SERIE C. Gabriele Ducato, assistente Eagles, sulla vittoria a Barcellona e il lavoro con i giovani della Pallacanestro Bagheria ’92

Gabriele Ducato
Gabriele Ducato assistente allenatore delle Eagles Palermo

Ai presenti di domenica sugli spalti del PalAlberti di Barcellona non sarà sfuggita la voglia di vincere della Eagles Palermo, tipica di chi arrivava da una sconfitta cocente.
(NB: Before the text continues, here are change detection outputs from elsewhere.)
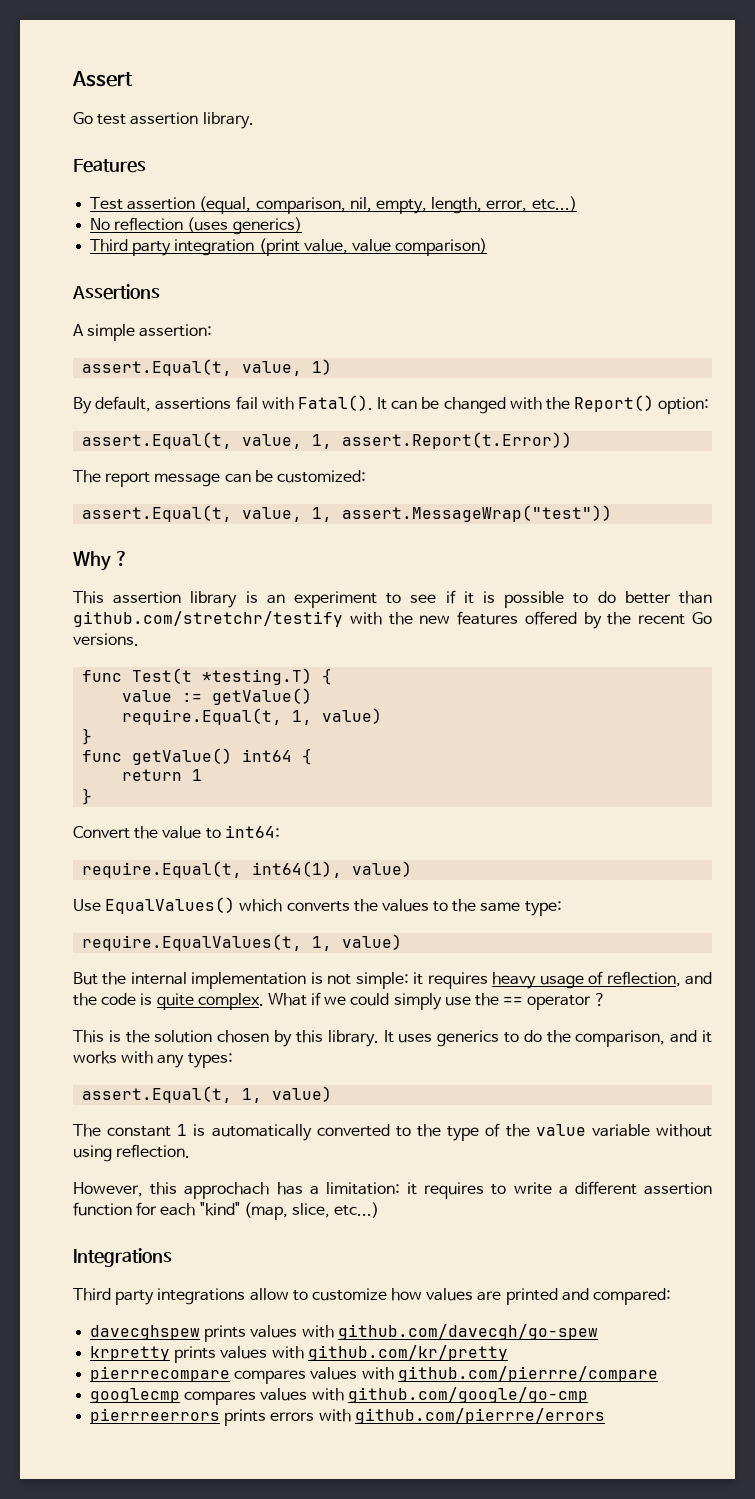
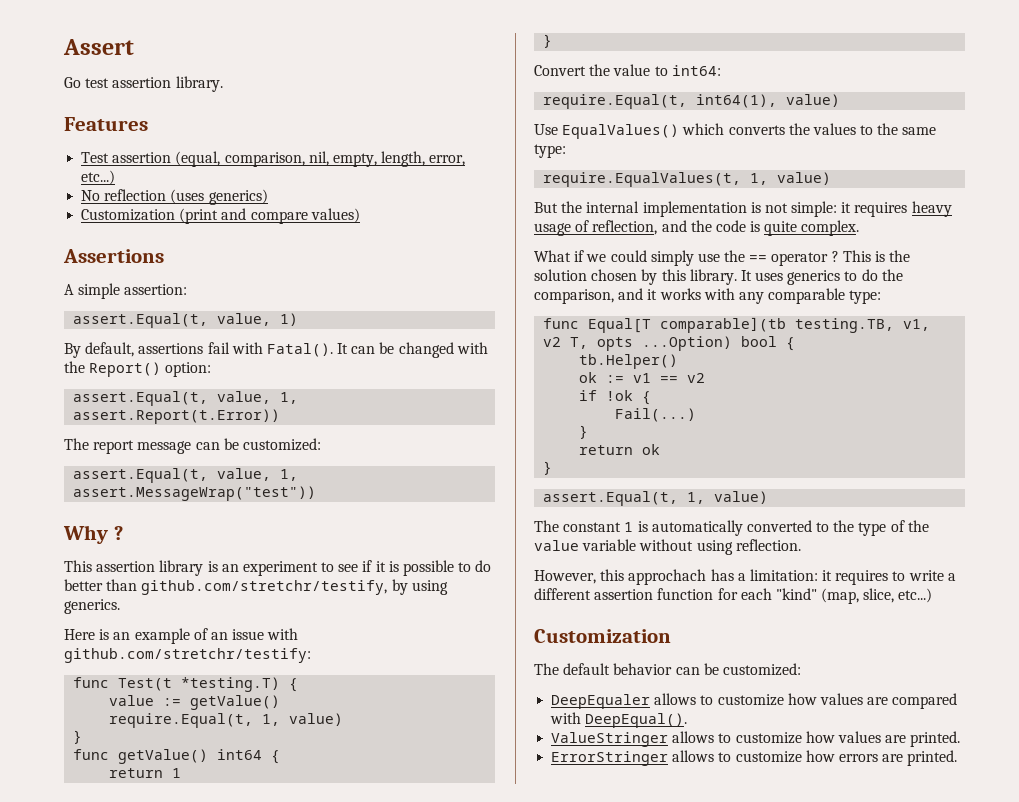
- Third party integration (print value, value comparison)
+ Customization (print and compare values)
- This assertion library is an experiment to see if it is possible to do better than github.com/stretchr/testify with the new features offered by the recent Go versions.
+ This assertion library is an experiment to see if it is possible to do better than github.com/stretchr/testify, by using generics.
+ Here is an example of an issue with github.com/stretchr/testify:
- But the internal implementation is not simple: it requires heavy usage of reflection, and the code is quite complex. What if we could simply use the == operator ?
- This is the solution chosen by this library.
+ But the internal implementation is not simple: it requires heavy usage of reflection, and the code is quite complex.
+ What if we could simply use the == operator ? This is the solution chosen by this library.
- It uses generics to do the comparison, and it works with any types:
+ It uses generics to do the comparison, and it works with any comparable type:
+ func Equal[T comparable](tb testing.TB, v1, v2 T, opts ...Option) bool {
+ tb.Helper()
+ ok := v1 == v2
+ if !ok {
+ Fail(...)
+ }
+ return ok
+ }
  However, this approchach has a limitation: it requires to write a different assertion function for each "kind" (map, slice, etc...)
- Integrations
- Third party integrations allow to customize how values are printed and compared:
- davecghspew prints values with github.com/davecgh/go-spew
- krpretty prints values with github.com/kr/pretty
- pierrrecompare compares values with github.com/pierrre/compare
- googlecmp compares values with github.com/google/go-cmp
- pierrreerrors prints errors with github.com/pierrre/errors
+ Customization
+ The default behavior can be customized:
+ DeepEqualer allows to customize how values are compared with DeepEqual().
+ ValueStringer allows to customize how values are printed.
+ ErrorStringer allows to customize how errors are printed.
I 47 punti segnati e gli appena 25 concessi nel primo tempo all’Or.SA Barcellona sul suo campo, infatti, hanno fatto intendere come l’idea dei biancorossi fosse quella di archiviare la pratica il più in fretta possibile, evitando altre spiacevoli sorprese.

L’aria che si respirava in spogliatoio appena arrivati a Barcellona, e in campo nei 20 minuti del pre gara, era carica di determinazione – ammette Gabriele Ducato, assistente allenatore della Eagles -. I ragazzi erano pronti a lottare su ogni pallone, catturare ogni rimbalzo e mettere a segno ogni tiro. Con un piglio così non puoi che fare bene, e così è stato”.

L’interrogativo più impellente per i palermitani non è però come rimediare alle sconfitte, ma come cercare di evitarle, specie da propri errori: “Dobbiamo focalizzarci sulla mentalità del primo tempo contro Barcellona – prosegue coach Ducato -. Essere sempre pronti, tutti e tutti insieme, per dare il massimo del nostro impegno. Che ci serva a chiudere le partite nel primo tempo o chiuderle solo alla fine del quarto periodo, il nostro atteggiamento deve essere determinato”.

Gabriele Ducato, insieme all’assistant coach Piero Aiello, cura anche i progressi dei giovani Eagles, targati Pallacanestro Bagheria ’92. Ragazzi come Marco Bagnasco e Alessandro Palmisano, stabilmente aggregati alla prima squadra allenata da coach Priulla, che stanno mostrando netti miglioramenti settimana dopo settimana.

I ragazzi mettono il massimo impegno in ogni allenamento con i ‘grandi’ – conclude Ducato -. Scuola e studio sono sempre al primo posto, ma la grinta, l’attenzione e la voglia di giocare durante le sedute non manca mai. A dimostrazione del fatto che hanno sempre risposto ‘pronto’ alla chiamata di coach Priulla”.